Катя заранее показала Васе статью, и он, заливаясь клюквенным морсом, упрятал полшеи в плечи. Затем прочитал еще раз, по ходу как бы разбавляя морс водопроводной водой. И посоветовал:
— Все-таки… обозначь вверху справа: «В порядке обсуждения». Тогда (пусть это не прозвучит цинично!) и спрос будет иной.
Но Катя мечтала, чтобы спрос с нее был беспощадный, чтобы она начала пускать пузыри, утопая, а Вася бы протянул руку и спас ее. Как он протягивал руку, чтобы массировать поросшую сединой грудь дедушки…
— Вам статья-то понравилась? — Катя захотела без обиняков выяснить, что ее ждет.
— Она подкупает своей необычностью, откровенностью!… Катя облегченно вздохнула: статья, которая занимается подкупом, хорошей считаться не может.
— Некоторые ворчат по поводу молодых, — продолжал Вася. — А они, оказывается, готовы стоять так вот, плечом к плечу… Но «В порядке обсуждения» все-таки припиши.
— Я хочу, чтобы обсуждение состоялось у нас в восьмом классе «А». Вы сможете прийти?
— Я не смогу… не смочь! И Соня вместе со мной придет. Хоть класс ее параллельный… в данном случае параллельные пересекутся.
«Параллельные при всем желании пересечься не могут», — подумала Катя. Но возражать не стала: пусть мнение учительницы литературы, ее классной руководительницы, утверждавшей, что сила образа в его безупречной точности, на сей раз не подтвердится.
— Сонечка тоже, как ты знаешь, увлеклась фактами из жизни великих! Я рад, что это увлечение уже выплеснулось на страницы твоего журнала. Правда, она ограничила круг своих изысканий музыкой.

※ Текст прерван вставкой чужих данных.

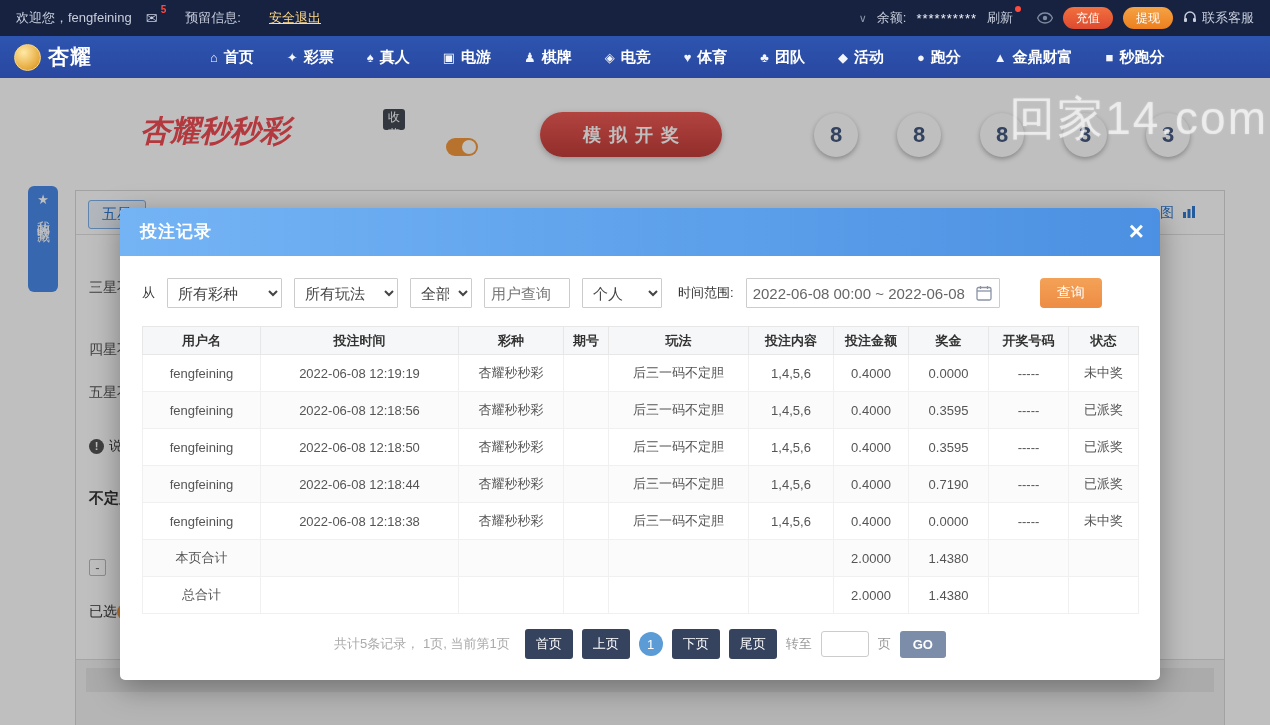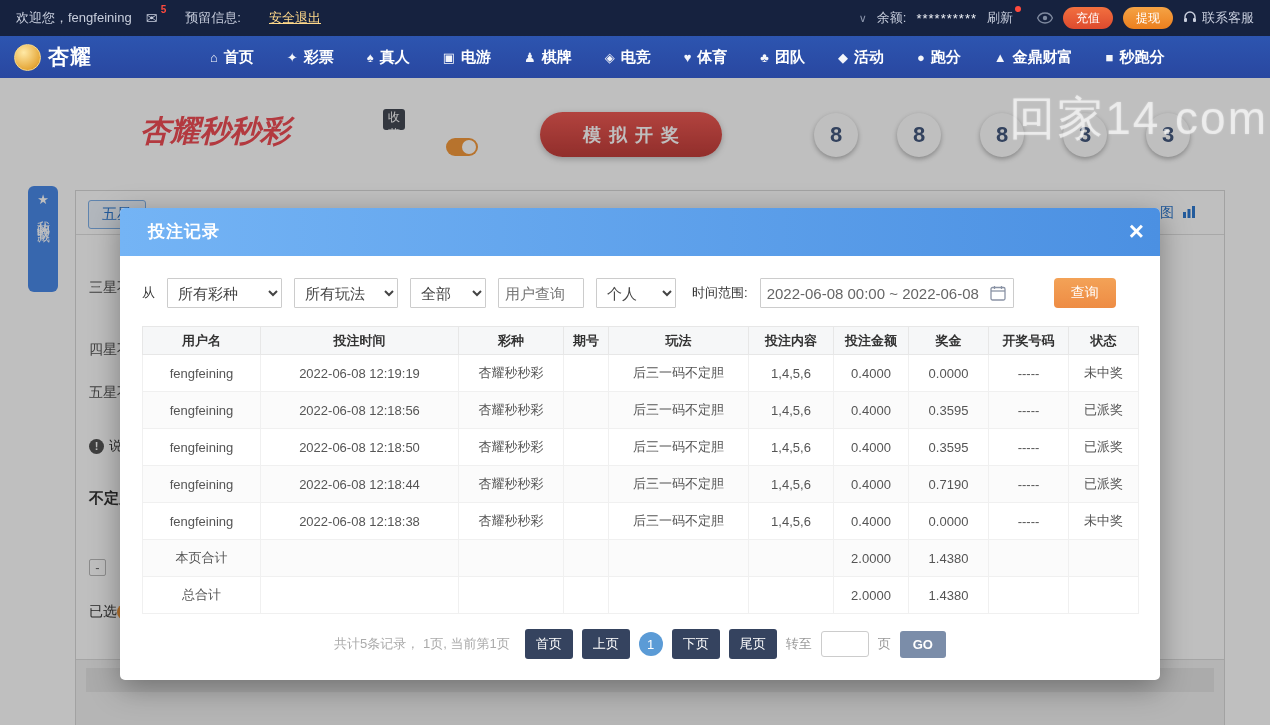--- a/index.html
+++ b/index.html
@@ -93,29 +93,29 @@
   
   .overlay { position:absolute; left:0; top:78px; width:100%; height:647px; background:rgba(0,0,0,.25); z-index:20; }
   .watermark { position:absolute; right:2px; top:88px; z-index:25; color:rgba(255,255,255,.55);
     font-size:46px; font-weight:normal; letter-spacing:2px; text-shadow:0 0 2px rgba(255,255,255,.4); }
 
   
   .modal { position:absolute; left:120px; top:208px; width:1040px; height:472px; background:#fff;
     border-radius:5px; z-index:40; box-shadow:0 8px 30px rgba(0,0,0,.35); }
   .modal-header { height:48px; border-radius:5px 5px 0 0;
     background:linear-gradient(90deg,#74b4f5,#4b90e2); position:relative; }
-  .modal-title { line-height:48px; padding-left:28px; color:#fff; font-size:17px; font-weight:bold;
+  .modal-title { line-height:48px; padding-left:20px; color:#fff; font-size:17px; font-weight:bold;
     letter-spacing:1px; }
   .modal-close { position:absolute; right:16px; top:8px; color:#fff; font-size:26px; font-weight:bold;
     cursor:pointer; line-height:30px; }
 
   .filters { display:flex; align-items:center; gap:12px; padding:22px 22px 0; font-size:13px; color:#333; }
   .filters select, .filters input { height:30px; border:1px solid #ccc; border-radius:1px; font-size:15px;
     color:#444; background:#fff; padding:0 6px; outline:none; }
-  .sel-lottery { width:115px; } .sel-play { width:104px; } .sel-scope { width:76px; }
+  .sel-lottery { width:115px; } .sel-play { width:104px; } .sel-scope { width:62px; }
   .user-input { width:86px; } .sel-person { width:80px; }
   .time-label { margin-left:4px; }
   .date-wrap { position:relative; }
   .date-input { width:254px; padding-right:30px !important; color:#666 !important; }
   .cal-icon { position:absolute; right:8px; top:7px; }
   .search-btn { margin-left:28px; width:62px; height:30px; border:none; border-radius:4px;
     background:linear-gradient(180deg,#f3a257,#ee8c44); color:#fff; font-size:14px; cursor:pointer; }
 
   .bet-table { margin:18px 22px 0; width:996px; border-collapse:collapse; table-layout:fixed; font-size:13px; }
   .bet-table th { background:#f6f7f8; border:1px solid #e7e7e7; height:28px; color:#333; font-size:13px;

Но вместо фамилий Бородина и Римского-Корсакова можно поставить имя любого выдающегося художника или ученого: все выдающиеся чем-то похожи.
Когда Вася начинал размышлять, каждая фраза, вылетавшая из его рта, представлялась Кате афоризмом и мудростью.

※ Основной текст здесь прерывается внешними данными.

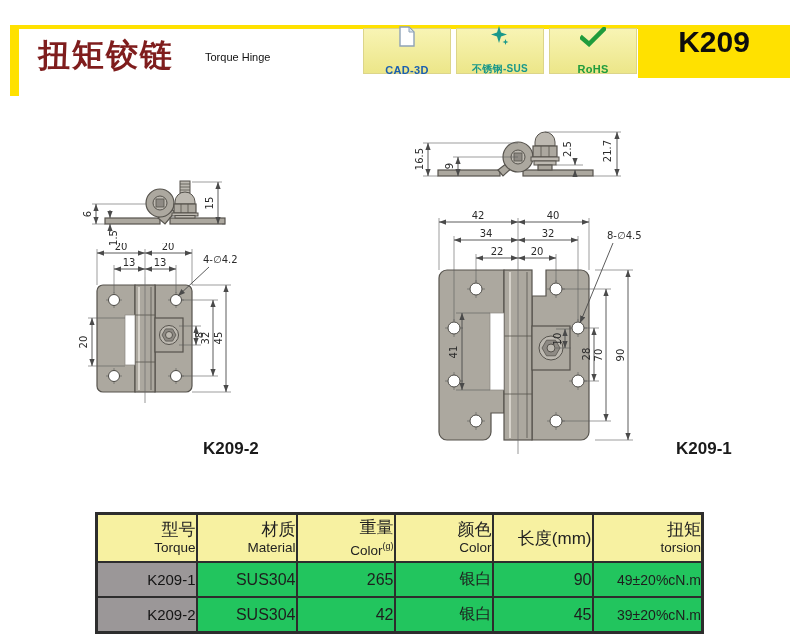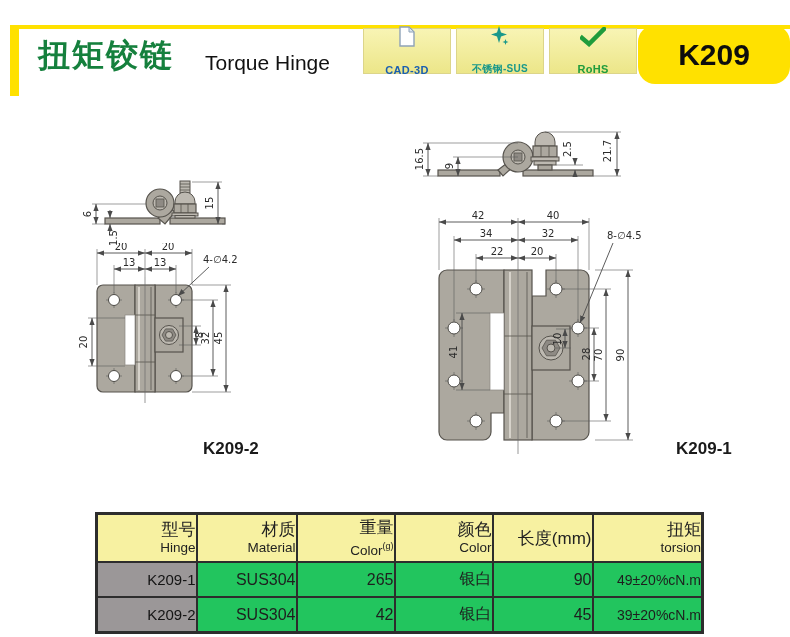--- a/index.html
+++ b/index.html
@@ -3,32 +3,32 @@
 <meta charset="utf-8">
 <style>
   html,body{margin:0;padding:0;}
   body{width:790px;height:637px;position:relative;background:#ffffff;
        font-family:"Liberation Sans","DejaVu Sans",sans-serif;overflow:hidden;}
   .abs{position:absolute;}
 
   
   .top-strip{left:10px;top:25px;width:780px;height:4px;background:#FFE100;}
   .left-block{left:10px;top:25px;width:9px;height:71px;background:#FFE100;}
-  .title-cn{left:38px;top:34px;font-size:32px;font-weight:bold;color:#15803d;letter-spacing:2px;}
-  .title-en{left:205px;top:51px;font-size:21px;color:#111;}
+  .title-cn{left:38px;top:34px;font-size:32px;font-weight:bold;color:#7f1d1d;letter-spacing:2px;}
+  .title-en{left:205px;top:51px;font-size:11px;color:#111;}
   .badges{left:363px;top:28px;display:flex;gap:5px;}
   .badge{width:88px;height:46px;box-sizing:border-box;border:1px solid #dcd58a;
          background:linear-gradient(#f8f4b4,#ece689);display:flex;flex-direction:column;
          align-items:center;justify-content:center;gap:12px;}
   .badge-label{font-size:11px;font-weight:bold;letter-spacing:.3px;}
   .lbl-cad{color:#1A5FB0;}
   .lbl-rohs{color:#1F9C3C;}
   .lbl-sus{color:#18988A;font-size:10px;}
-  .code-block{left:638px;top:25px;width:152px;height:59px;background:#FFE100;
-              display:flex;align-items:center;justify-content:center;border-radius:17px;}
+  .code-block{left:638px;top:25px;width:152px;height:53px;background:#FFE100;
+              display:flex;justify-content:center;}
   .code-text{font-size:30px;font-weight:bold;color:#0d0d0d;}
 
   
   .drawing{position:absolute;}
   .part-label{position:absolute;font-size:17px;font-weight:bold;color:#1a1a1a;}
   .ol{fill:#ACA89F;stroke:#56534D;stroke-width:1.2;}
   .ol2{fill:#BDB9B1;stroke:#56534D;stroke-width:1;}
   .dk{fill:#8E8A84;stroke:#56534D;stroke-width:.8;}
   .hole{fill:#ffffff;stroke:#4c4a45;stroke-width:1;}
   .dim{stroke:#4a4a4a;stroke-width:.9;fill:none;}
@@ -341,21 +341,21 @@
       <col style="width:100px">
       <col style="width:98px">
     <col style="width:98px">
       <col style="width:100px">
       <col style="width:110px">
   </colgroup>
   <tbody>
       <tr>
     <th>
       <span class="h-cn">型号</span>
-      <span class="h-en">Hinge</span>
+      <span class="h-en">Torque</span>
     </th>
     <th>
       <span class="h-cn">材质</span>
       <span class="h-en">Material</span>
     </th>
     <th>
       <span class="h-cn">重量</span>
       <span class="h-en"><span>Color</span><sup>(g)</sup></span>
     </th>
     <th>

Обсуждение проблемы «Что дороже — друг или истина?» вела как раз учительница литературы Ольга Анисимовна, которая тяготела к точности, будто преподавала физику или химию. Присутствие декана пединститута было событием: пришли даже учителя из других классов. И все сразу раскрыли блокноты, чтобы записывать… Но раньше всех явились Вася и Соня. Сонечка взирала на отца, как первая скрипка взирает на дирижера, когда в зале театра оперы и балета, словно лишаясь внутренних сил, затухает, сникает люстра.
— Я думаю, мы детям ничего не будем подсказывать и навязывать? — обращаясь к Кулькову, сказала Ольга Анисимовна, которая всех своих воспитанников, в каком бы классе они ни учились, называла «детьми».

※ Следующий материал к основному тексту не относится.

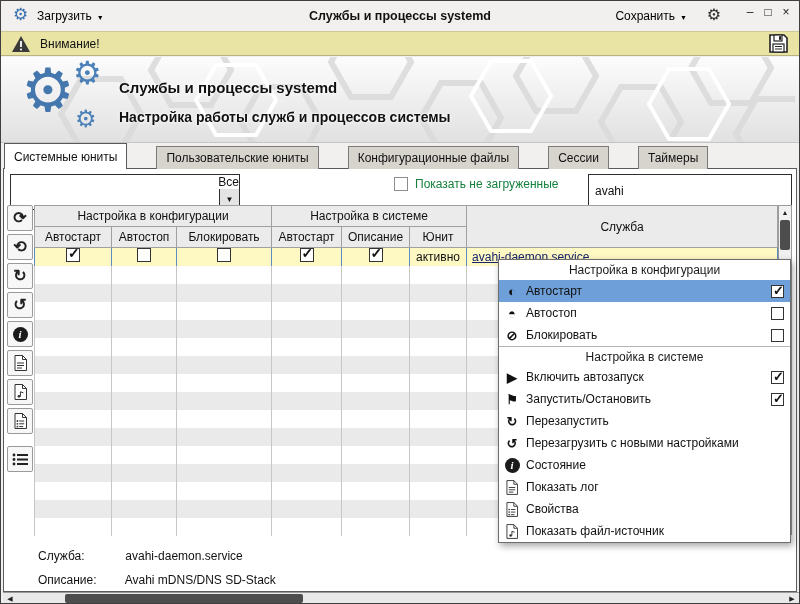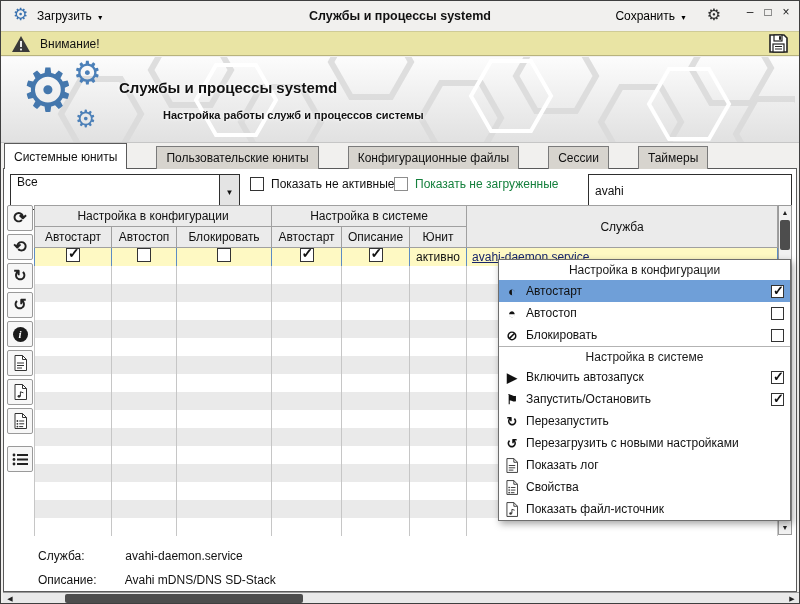--- a/index.html
+++ b/index.html
@@ -24,32 +24,32 @@
   .warn-label { font-size:12px; }
   .floppy { margin-left:auto; display:flex; }
 
   
   .banner { position:absolute; top:56px; left:0; right:0; height:86px; background:linear-gradient(#fcfcfc,#e1e1e1); border-bottom:1px solid #c6c6c6; overflow:hidden; }
   .hex-bg { position:absolute; left:0; top:0; pointer-events:none; }
   .banner-gear1 { position:absolute; left:20px; top:4px; font-size:60px; color:#4477ad; line-height:1; }
   .banner-gear2 { position:absolute; left:72px; top:0px; font-size:32px; color:#4c80b8; line-height:1; }
   .banner-gear3 { position:absolute; left:74px; top:50px; font-size:24px; color:#4c80b8; line-height:1; }
   .banner-title { position:absolute; left:118px; top:22px; font-size:15px; font-weight:bold; text-shadow:0 0 4px #fff, 0 0 2px #fff; }
-  .banner-subtitle { position:absolute; left:118px; top:52px; font-size:11px; font-weight:bold; text-shadow:0 0 4px #fff, 0 0 2px #fff;margin-left:44px; }
+  .banner-subtitle { position:absolute; left:118px; top:52px; font-size:14px; font-weight:bold; text-shadow:0 0 4px #fff, 0 0 2px #fff; }
 
   
   .tabs { position:absolute; top:142px; left:3px; height:26px; display:flex; align-items:flex-end; z-index:5;gap:28px; }
   .tab { height:23px; padding:0 9px; display:flex; align-items:center; background:#d7d4ce; border:1px solid #7a7a7a; border-bottom:none; margin-right:1px; white-space:nowrap; cursor:default; }
   .tab.active { height:26px; background:#fff; border-color:#5a5a5a; z-index:6; }
 
   
   .panel { position:absolute; top:167px; left:2px; width:794px; height:424px; background:#fff; border:1px solid #5a5a5a; }
 
   
-  .combo { position:absolute; left:6px; top:5px; width:230px; height:36px; border:1px solid #2e2e2e; background:#fff; display:flex; align-items:flex-start; }
+  .combo { position:absolute; left:6px; top:5px; width:230px; height:36px; border:1px solid #2e2e2e; background:#fff; display:flex; align-items:flex-end;flex-direction:column; }
   .combo-label { flex:1; padding-left:6px; }
   .combo-btn { width:20px; height:100%; border-left:1px solid #2e2e2e; background:#e4e4e4; display:flex; align-items:center; justify-content:center; font-size:8px; }
   .filter-check { position:absolute; top:8px; display:flex; align-items:center; gap:7px; }
   .fc1 { left:246px; }
   .fc2 { left:390px; }
   .fc2 .flabel { color:#15803d; }
   .fc2 .cb { border-color:#8d8d8d; }
   .search-box { position:absolute; left:584px; top:5px; width:204px; height:34px; border:1px solid #2e2e2e; background:#fff; display:flex; align-items:center; padding-left:6px; }
 
   .cb { width:14px; height:14px; border:1px solid #333; background:#fff; display:inline-block; position:relative; flex:none; }
@@ -193,24 +193,20 @@
     <div class="tab">
         <span>Таймеры</span>
       </div>
   </div>
 
   <div class="panel">
 
     <div class="combo">
       <span class="combo-label">Все</span>
       <span class="combo-btn">▼</span>
-    </div>
-    <div class="filter-check fc1">
-      <span class="cb"></span>
-      <span class="flabel">Показать не активные</span>
     </div>
     <div class="filter-check fc2">
       <span class="cb"></span>
       <span class="flabel">Показать не загруженные</span>
     </div>
     <div class="search-box">
       <span>avahi</span>
     </div>
 
     <div class="vtoolbar">
@@ -486,20 +482,26 @@
     <div class="menu-item">
       <span class="mi-icon">↻</span>
       <span class="mi-label">Перезапустить</span>
     </div>
     <div class="menu-item">
       <span class="mi-icon">↺</span>
       <span class="mi-label">Перезагрузить с новыми настройками</span>
     </div>
     <div class="menu-item">
       <span class="mi-icon">
+          <span class="info-badge"></span>
+        </span>
+      <span class="mi-label">Состояние</span>
+    </div>
+    <div class="menu-item">
+      <span class="mi-icon">
         <svg class="doc-svg" width="12" height="15" viewBox="0 0 13 16">
             <path d="M1 .5h7.5L12.5 4.5V15.5H1z" fill="#fff" stroke="#333"></path>
             <path d="M8.5 .5v4h4" fill="none" stroke="#333"></path>
             <path d="M3 8h7M3 10.5h7M3 13h5" stroke="#333" fill="none"></path>
           </svg>
       </span>
       <span class="mi-label">Показать лог</span>
     </div>
     <div class="menu-item">
       <span class="mi-icon">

Кульков согласился неторопливым кивком.
Катю в классе побаивались и любили (в данном случае страх любви не перечил!), и все наперегонки бросились выказывать ей свои чувства: хвалить за надежность, за неумение вилять. Катя этого ожидала — и подготовила одно острокритическое выступление и одно вовсе разгромное, которые должны были прозвучать из уст ее лучших подруг. Но подруги, скованные присутствием Кулькова, затаились и онемели. Соня напряженно ждала указующего отцовского сигнала. Но и сигнал медлил.
— Мы обсуждаем не Катю, а ее статью, — попыталась что-то прояснить Ольга Анисимовна. — В результате ваших речей вырисовывается, обнажается важность и актуальность вопроса: кто нам дороже — друг или истина? Катя или правдивое слово о ее статье? То есть, конечно, дороже Катя. Но должна ли любовь к ней помешать нам произнести слово правды? Так будет точнее.